- [Task to complete]: Transcribe every line below exactly; no image goes into the output.

Material supplied Block Start

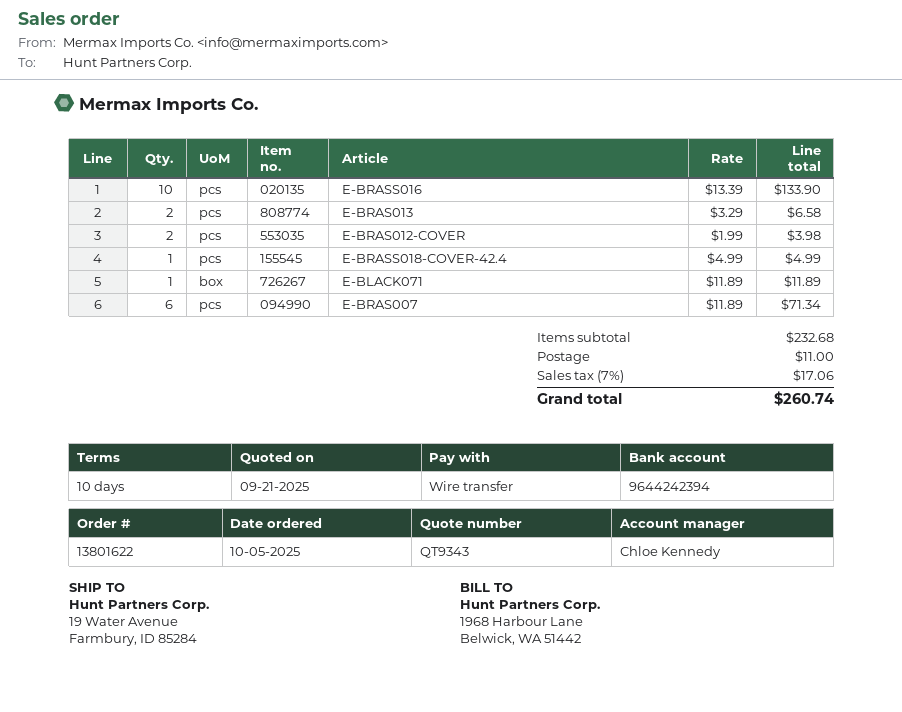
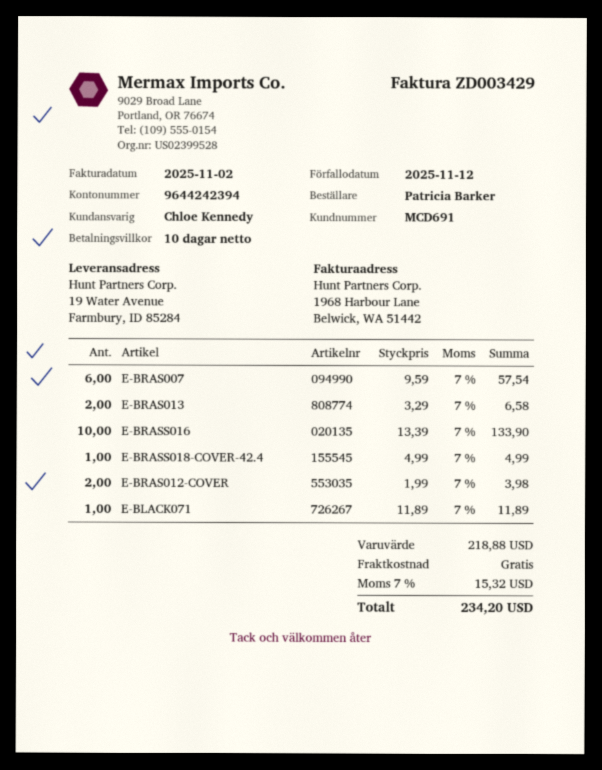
E-BRAS007: 6 x 11.89 = 71.34 -> 6 x 9.59 = 57.54
subtotal: 232.68 -> 218.88
shipping: 11.00 -> 0.00
tax: 7% = 17.06 -> 7% = 15.32
total: 260.74 -> 234.20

Material supplied Block End

- [Exercise response]:
E-BRAS007: 6 x 11.89 = 71.34 -> 6 x 9.59 = 57.54
subtotal: 232.68 -> 218.88
shipping: 11.00 -> 0.00
tax: 7% = 17.06 -> 7% = 15.32
total: 260.74 -> 234.20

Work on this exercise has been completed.